What to produce: Begin at the line bearing "DD Asher 2 Door". Transcribe it and all subsequent lines of the material below exactly, and nothing more.

Data records:
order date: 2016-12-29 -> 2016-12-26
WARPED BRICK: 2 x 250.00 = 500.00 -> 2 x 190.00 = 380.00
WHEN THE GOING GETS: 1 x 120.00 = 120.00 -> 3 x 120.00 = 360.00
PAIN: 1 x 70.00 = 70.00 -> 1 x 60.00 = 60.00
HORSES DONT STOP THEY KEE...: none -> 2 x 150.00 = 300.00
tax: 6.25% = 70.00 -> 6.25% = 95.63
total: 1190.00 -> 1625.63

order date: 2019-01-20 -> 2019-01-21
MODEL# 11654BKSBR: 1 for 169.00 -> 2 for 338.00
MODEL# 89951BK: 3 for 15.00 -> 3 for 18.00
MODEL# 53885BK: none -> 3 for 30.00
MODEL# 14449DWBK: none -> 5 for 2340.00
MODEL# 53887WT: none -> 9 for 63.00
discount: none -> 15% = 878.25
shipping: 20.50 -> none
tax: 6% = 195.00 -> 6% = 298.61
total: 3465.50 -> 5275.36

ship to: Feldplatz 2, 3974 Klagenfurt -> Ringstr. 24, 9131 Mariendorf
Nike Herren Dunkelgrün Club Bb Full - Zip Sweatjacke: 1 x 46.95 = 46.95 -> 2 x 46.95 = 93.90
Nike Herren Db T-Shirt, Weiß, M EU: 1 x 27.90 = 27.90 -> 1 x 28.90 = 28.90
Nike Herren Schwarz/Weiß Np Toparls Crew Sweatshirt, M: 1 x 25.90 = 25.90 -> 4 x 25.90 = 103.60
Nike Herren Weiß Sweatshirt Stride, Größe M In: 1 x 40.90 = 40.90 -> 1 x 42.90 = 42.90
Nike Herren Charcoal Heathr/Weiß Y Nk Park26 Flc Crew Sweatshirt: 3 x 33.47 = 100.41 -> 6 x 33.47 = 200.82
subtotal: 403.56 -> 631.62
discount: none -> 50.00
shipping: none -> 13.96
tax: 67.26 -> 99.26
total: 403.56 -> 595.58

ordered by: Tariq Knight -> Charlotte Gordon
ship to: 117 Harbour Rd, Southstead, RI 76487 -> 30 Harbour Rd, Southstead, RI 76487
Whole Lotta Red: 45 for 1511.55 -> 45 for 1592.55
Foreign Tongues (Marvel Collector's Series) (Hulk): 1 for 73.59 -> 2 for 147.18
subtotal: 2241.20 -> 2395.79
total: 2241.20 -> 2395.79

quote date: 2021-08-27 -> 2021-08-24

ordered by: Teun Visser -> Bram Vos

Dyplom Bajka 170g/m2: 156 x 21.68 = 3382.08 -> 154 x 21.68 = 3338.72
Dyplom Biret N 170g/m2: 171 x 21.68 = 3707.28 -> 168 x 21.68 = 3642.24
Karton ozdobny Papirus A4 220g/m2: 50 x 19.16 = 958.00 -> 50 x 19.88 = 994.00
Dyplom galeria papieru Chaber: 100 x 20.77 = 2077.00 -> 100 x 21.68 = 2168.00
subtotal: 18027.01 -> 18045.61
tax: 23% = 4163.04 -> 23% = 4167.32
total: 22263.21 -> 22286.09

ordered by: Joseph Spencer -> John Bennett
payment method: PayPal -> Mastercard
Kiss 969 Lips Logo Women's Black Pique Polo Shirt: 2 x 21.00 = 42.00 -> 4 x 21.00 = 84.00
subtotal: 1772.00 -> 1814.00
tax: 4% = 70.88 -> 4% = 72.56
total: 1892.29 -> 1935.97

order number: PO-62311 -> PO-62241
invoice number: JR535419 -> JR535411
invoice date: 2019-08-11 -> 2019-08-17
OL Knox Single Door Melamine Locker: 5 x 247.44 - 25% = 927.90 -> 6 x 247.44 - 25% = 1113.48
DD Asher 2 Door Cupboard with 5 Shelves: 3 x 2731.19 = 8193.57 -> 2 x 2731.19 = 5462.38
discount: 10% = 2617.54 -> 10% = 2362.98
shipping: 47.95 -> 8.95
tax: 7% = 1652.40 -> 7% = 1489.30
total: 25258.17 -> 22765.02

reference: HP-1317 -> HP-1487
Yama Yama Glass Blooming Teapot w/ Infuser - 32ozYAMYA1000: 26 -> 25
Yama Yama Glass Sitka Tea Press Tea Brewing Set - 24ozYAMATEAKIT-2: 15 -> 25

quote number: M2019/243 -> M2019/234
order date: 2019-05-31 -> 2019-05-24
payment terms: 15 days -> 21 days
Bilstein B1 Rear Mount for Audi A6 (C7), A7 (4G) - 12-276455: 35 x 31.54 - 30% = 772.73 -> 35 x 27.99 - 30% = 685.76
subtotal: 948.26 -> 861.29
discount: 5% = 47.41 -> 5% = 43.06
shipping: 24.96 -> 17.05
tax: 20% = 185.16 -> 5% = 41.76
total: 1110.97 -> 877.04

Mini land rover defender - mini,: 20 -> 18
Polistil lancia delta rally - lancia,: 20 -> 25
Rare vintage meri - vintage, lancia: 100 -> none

Your response:
DD Asher 2 Door Cupboard with 5 Shelves: 3 x 2731.19 = 8193.57 -> 2 x 2731.19 = 5462.38
discount: 10% = 2617.54 -> 10% = 2362.98
shipping: 47.95 -> 8.95
tax: 7% = 1652.40 -> 7% = 1489.30
total: 25258.17 -> 22765.02

reference: HP-1317 -> HP-1487
Yama Yama Glass Blooming Teapot w/ Infuser - 32ozYAMYA1000: 26 -> 25
Yama Yama Glass Sitka Tea Press Tea Brewing Set - 24ozYAMATEAKIT-2: 15 -> 25

quote number: M2019/243 -> M2019/234
order date: 2019-05-31 -> 2019-05-24
payment terms: 15 days -> 21 days
Bilstein B1 Rear Mount for Audi A6 (C7), A7 (4G) - 12-276455: 35 x 31.54 - 30% = 772.73 -> 35 x 27.99 - 30% = 685.76
subtotal: 948.26 -> 861.29
discount: 5% = 47.41 -> 5% = 43.06
shipping: 24.96 -> 17.05
tax: 20% = 185.16 -> 5% = 41.76
total: 1110.97 -> 877.04

Mini land rover defender - mini,: 20 -> 18
Polistil lancia delta rally - lancia,: 20 -> 25
Rare vintage meri - vintage, lancia: 100 -> none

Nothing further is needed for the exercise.